The entirety of the $10 million in bitcoin inflows we saw last week were into digital asset investment products shorting BTC.

Cover art/illustration via Cryptooshala
The cryptocurrency industry is yet to emerge from a period of high volatility as asset outflows remain the dominant market trend.
Despite its slowly rising price, bitcoin saw outflows for the third week in a row. data from coinshare showed that there were total outflows of $12 million last week – while inflows reached $10 million.

While $2 million in outflows is not significant, the amount of inflows is. The entirety of $10 million in inflows were in digital asset investment products shorting bitcoin.

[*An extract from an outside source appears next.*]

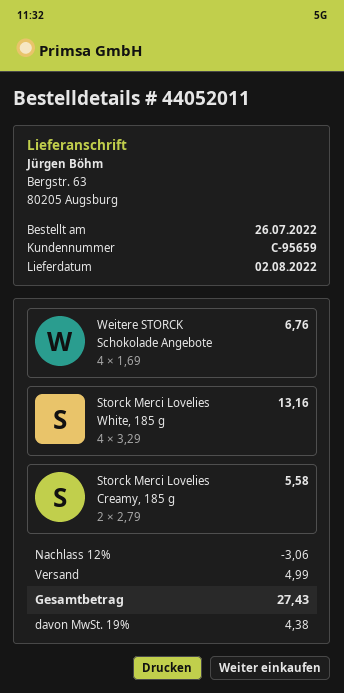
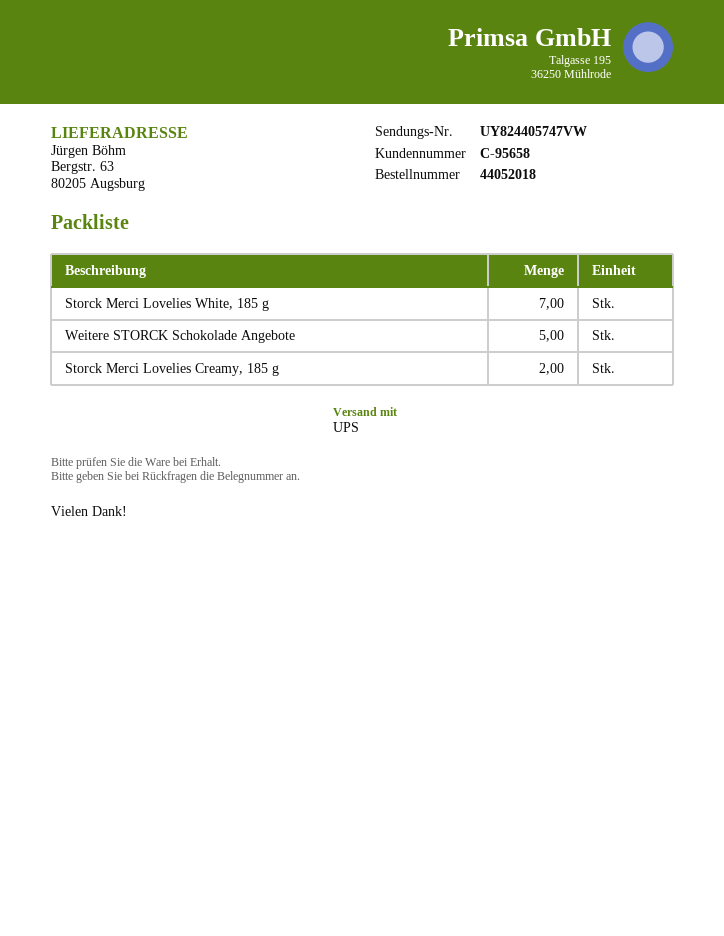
order number: 44052011 -> 44052018
customer number: C-95659 -> C-95658
Weitere STORCK Schokolade Angebote: 4 -> 5
Storck Merci Lovelies White, 185 g: 4 -> 7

Ethereum remained intact – only seeing an outflow of $200,000 in the past week – while Polygon (MATIC), Solana (SOL) and Cardano (ADA) saw modest inflows.

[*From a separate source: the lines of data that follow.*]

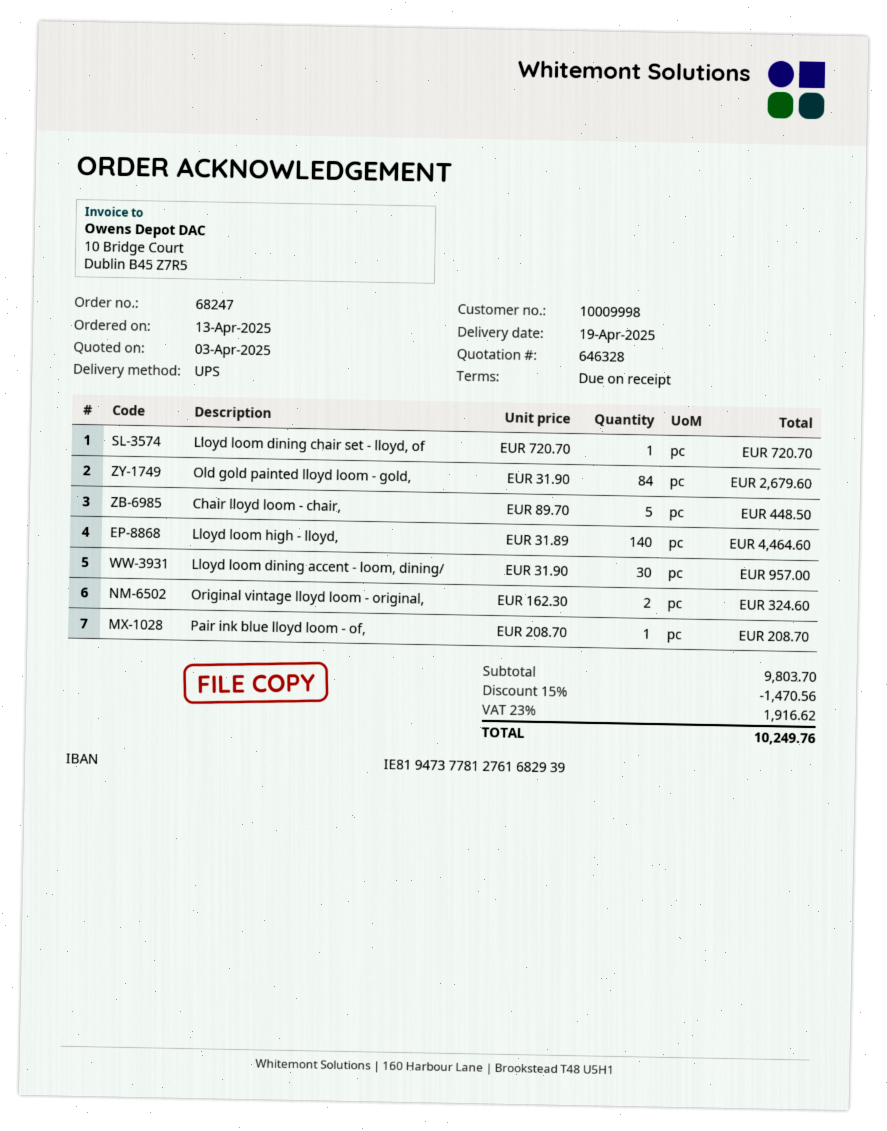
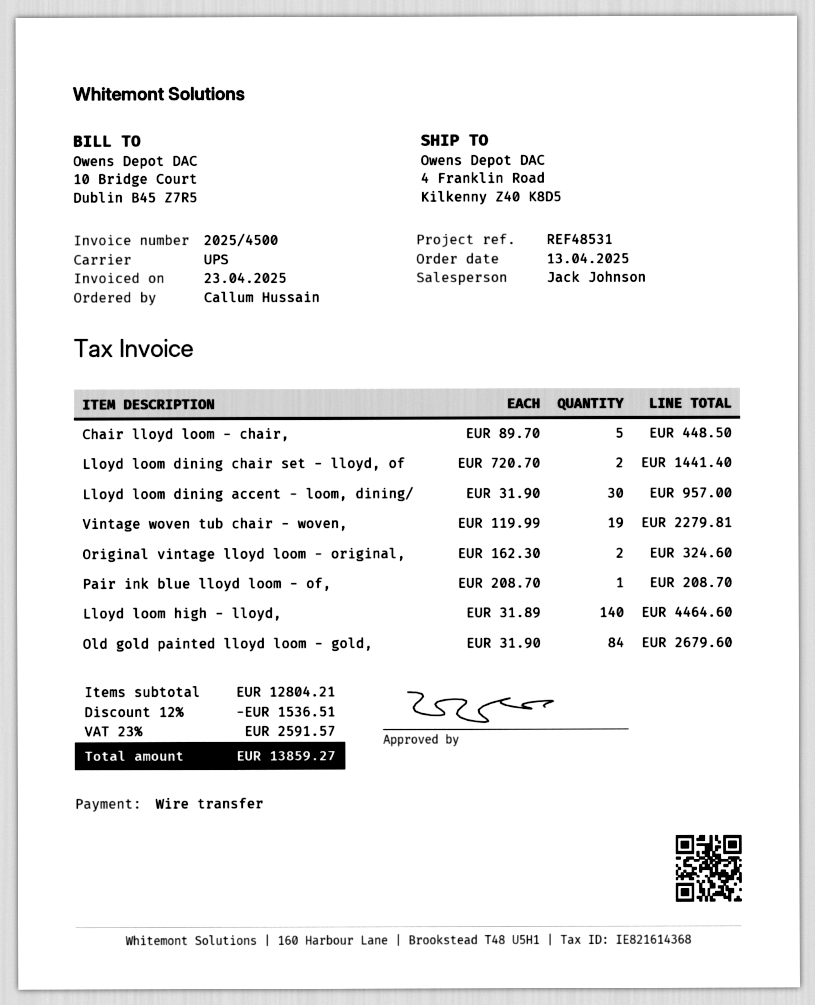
Lloyd loom dining chair set - lloyd, of: 1 x 720.70 = 720.70 -> 2 x 720.70 = 1441.40
Vintage woven tub chair - woven,: none -> 19 x 119.99 = 2279.81
subtotal: 9803.70 -> 12804.21
discount: 15% = 1470.56 -> 12% = 1536.51
tax: 23% = 1916.62 -> 23% = 2591.57
total: 10249.76 -> 13859.27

The increase in short-Bitcoin flows can be attributed to an increase in negative sentiment among US investors, with the country increasingly nervous after the iconic FOMC meeting last week, as the Federal Reserve released more macro data than expected. .

The stark difference between the outflows observed in the US and the rest of the world can be attributed to the US market’s sensitivity to regulatory action. Less regulated markets are less likely to see significant outflows or an increase in short positions following announcements or enforcement from government agencies.
This is evident in blockchain shares – a regulated product available to investors in the US and Canada. The negative sentiment affected them as well, leading to outflows of $7.2 million.
Since peaking in November 2021, publicly listed blockchain companies have become increasingly sensitive to broader market movements. Most publicly listed blockchain companies focus on growth – which means that even minor changes in interest rates leave them vulnerable and prone to volatility.